> [What is expected]
Write out the entries below exactly as they stand. Skip every image.

> [Input]
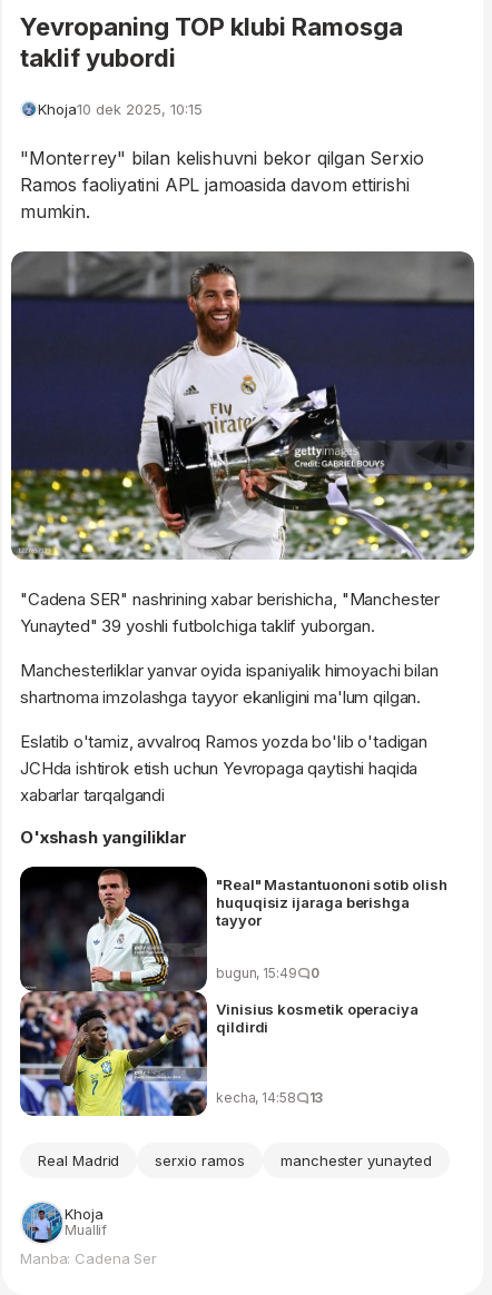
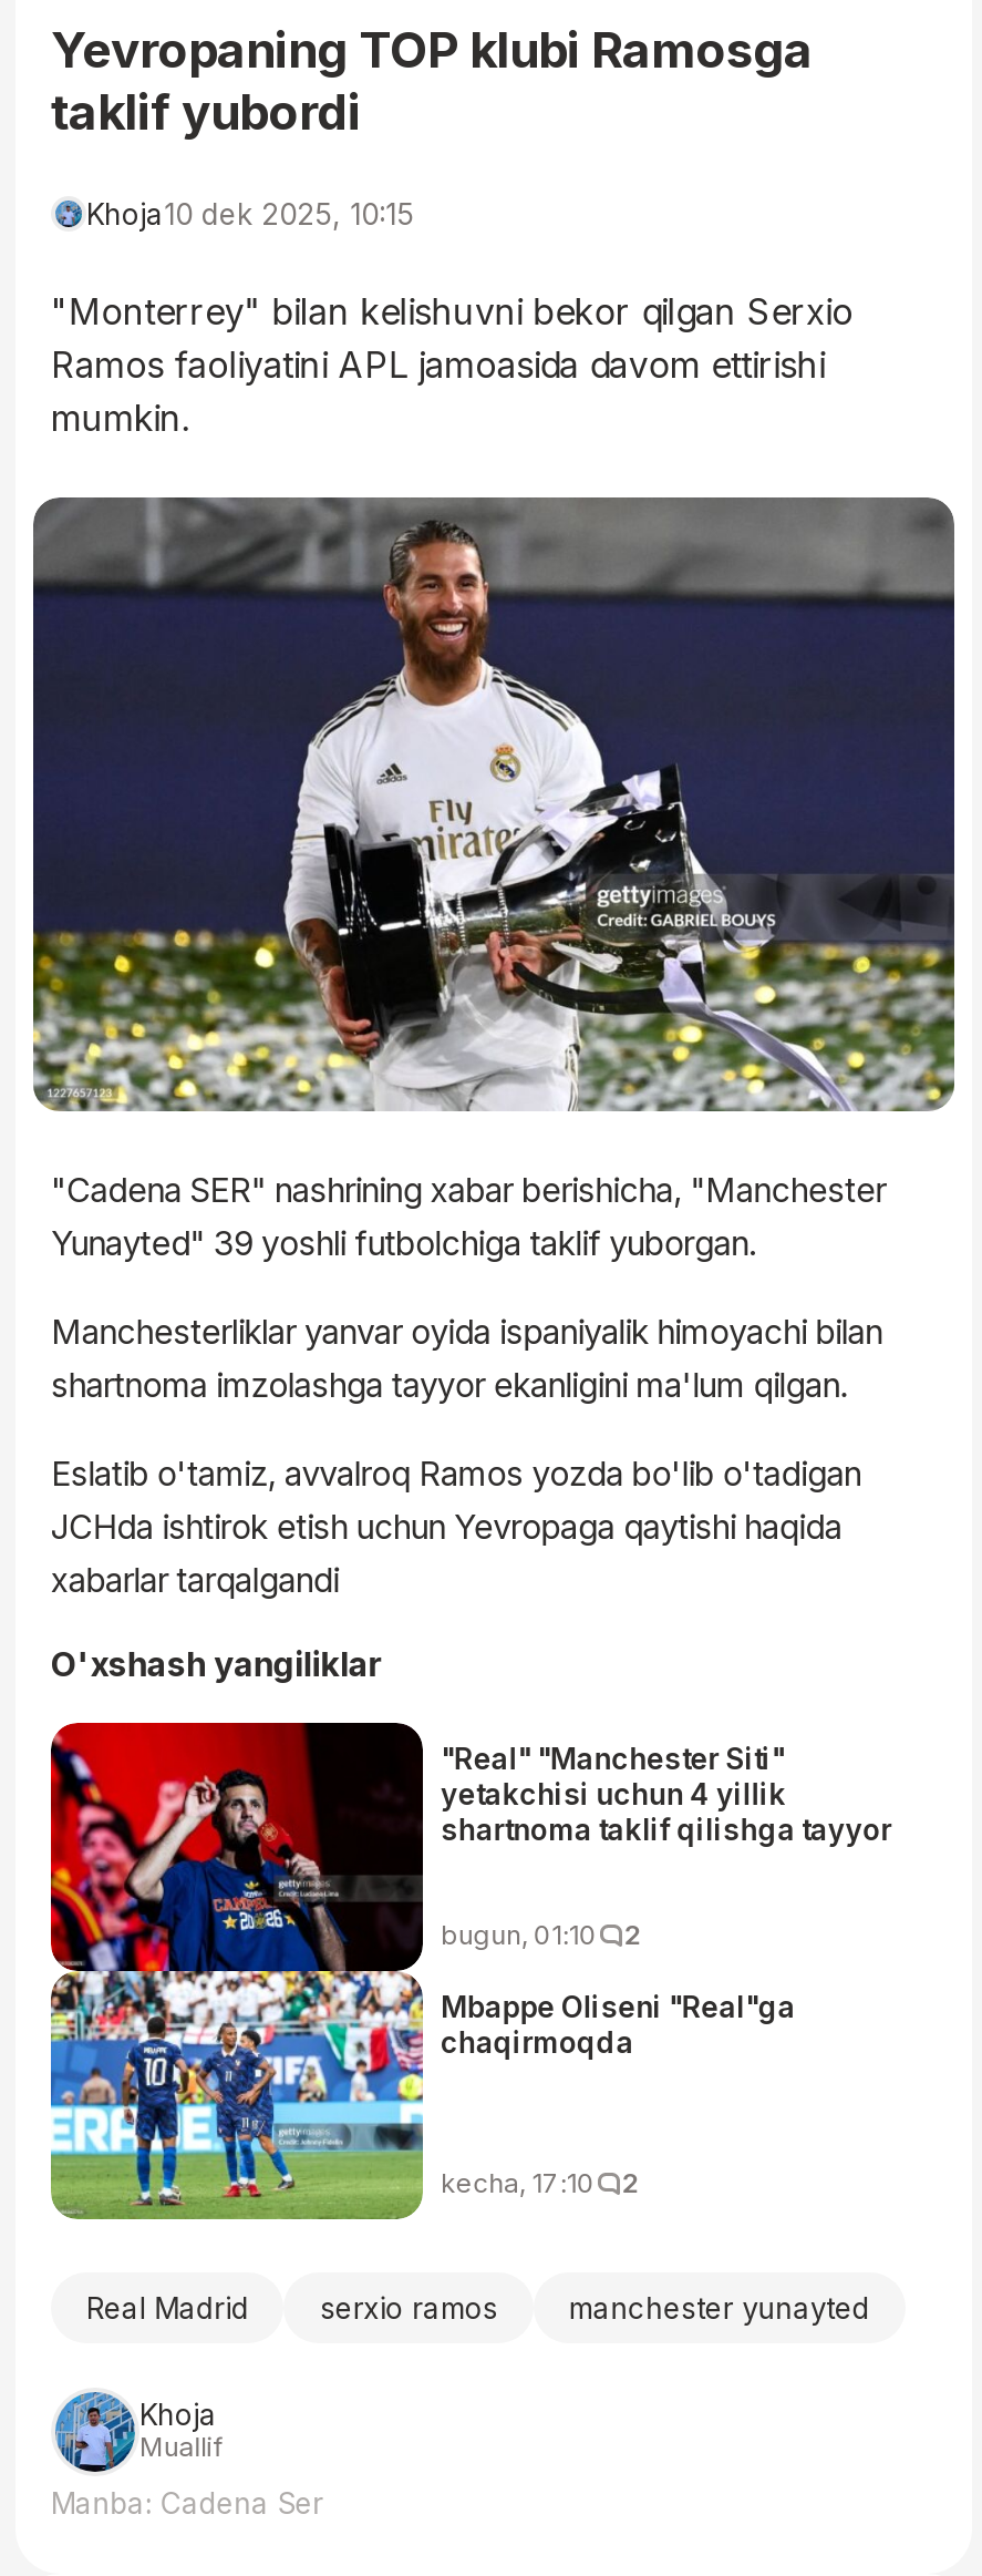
[19,866,447,1117] [image] | "Real" Mastantuononi sotib olish | huquqisiz ijaraga berishga | tayyor -> [49,1721,891,2221] [image] | "Real" "Manchester Siti" | yetakchisi uchun 4 yillik | shartnoma taklif qilishga tayyor
[216,965,319,981] bugun, 15:49 | 0 -> [441,1918,641,1951] bugun, 01:10 | 2
[216,1000,418,1036] Vinisius kosmetik operaciya | qildirdi -> [441,1989,795,2060] Mbappe Oliseni "Real"ga | chaqirmoqda
[216,1089,323,1106] kecha, 14:58 | 13 -> [441,2166,639,2199] kecha, 17:10 | 2

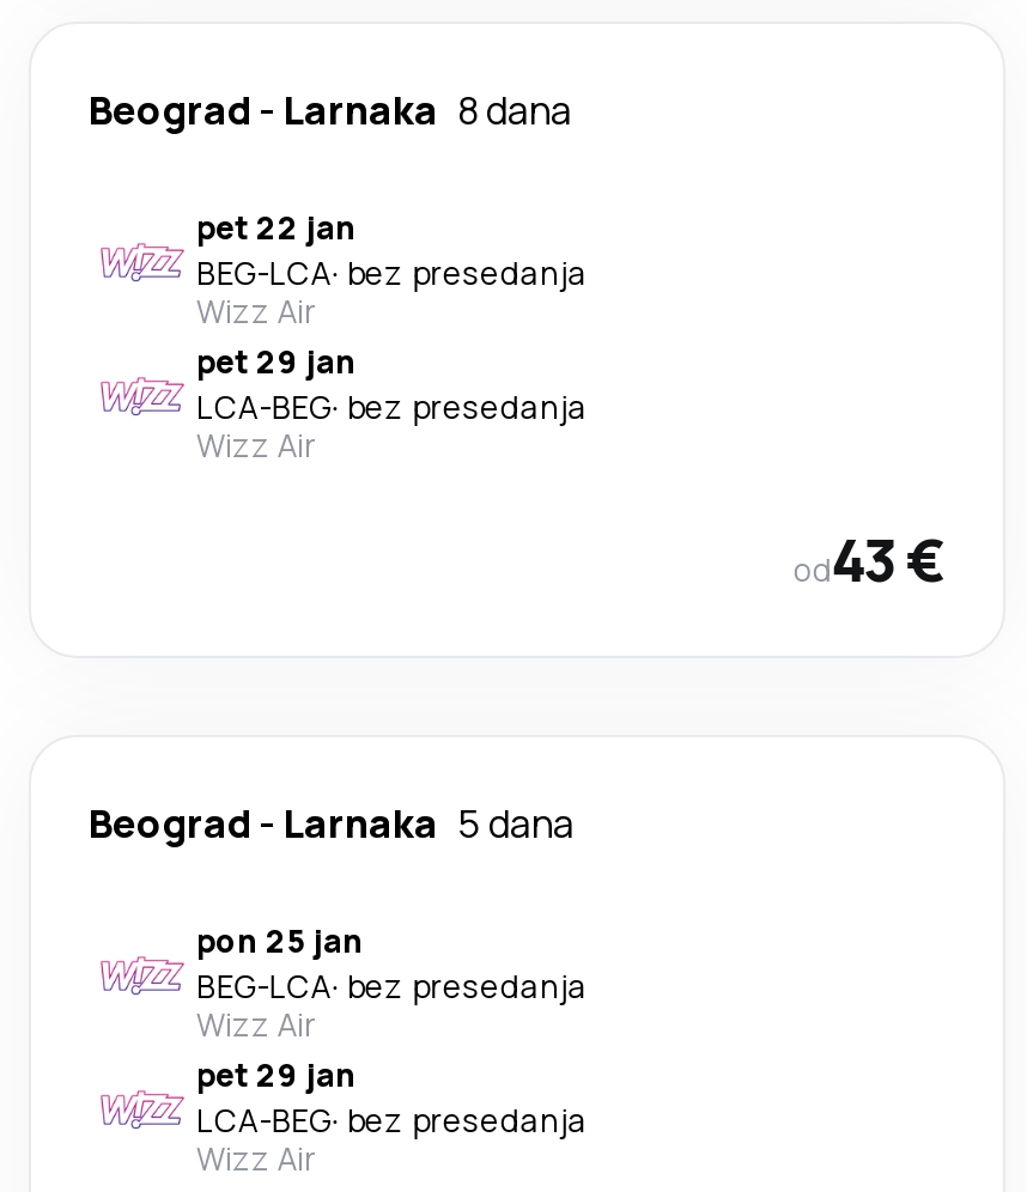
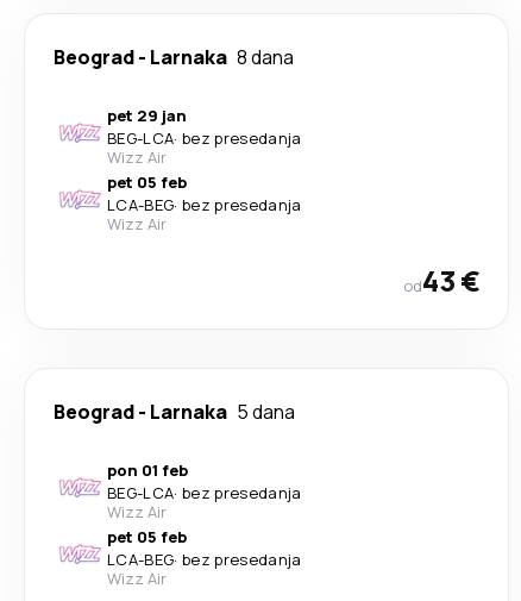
[196,205,357,248] pet 22 jan -> [107,104,187,126] pet 29 jan
[196,339,357,382] pet 29 jan -> [107,171,187,192] pet 05 feb
[196,918,364,961] pon 25 jan -> [107,459,188,480] pon 01 feb
[196,1052,357,1096] pet 29 jan -> [107,526,187,547] pet 05 feb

> [Reply]
[19,866,447,1117] [image] | "Real" Mastantuononi sotib olish | huquqisiz ijaraga berishga | tayyor -> [49,1721,891,2221] [image] | "Real" "Manchester Siti" | yetakchisi uchun 4 yillik | shartnoma taklif qilishga tayyor
[216,965,319,981] bugun, 15:49 | 0 -> [441,1918,641,1951] bugun, 01:10 | 2
[216,1000,418,1036] Vinisius kosmetik operaciya | qildirdi -> [441,1989,795,2060] Mbappe Oliseni "Real"ga | chaqirmoqda
[216,1089,323,1106] kecha, 14:58 | 13 -> [441,2166,639,2199] kecha, 17:10 | 2

[196,205,357,248] pet 22 jan -> [107,104,187,126] pet 29 jan
[196,339,357,382] pet 29 jan -> [107,171,187,192] pet 05 feb
[196,918,364,961] pon 25 jan -> [107,459,188,480] pon 01 feb
[196,1052,357,1096] pet 29 jan -> [107,526,187,547] pet 05 feb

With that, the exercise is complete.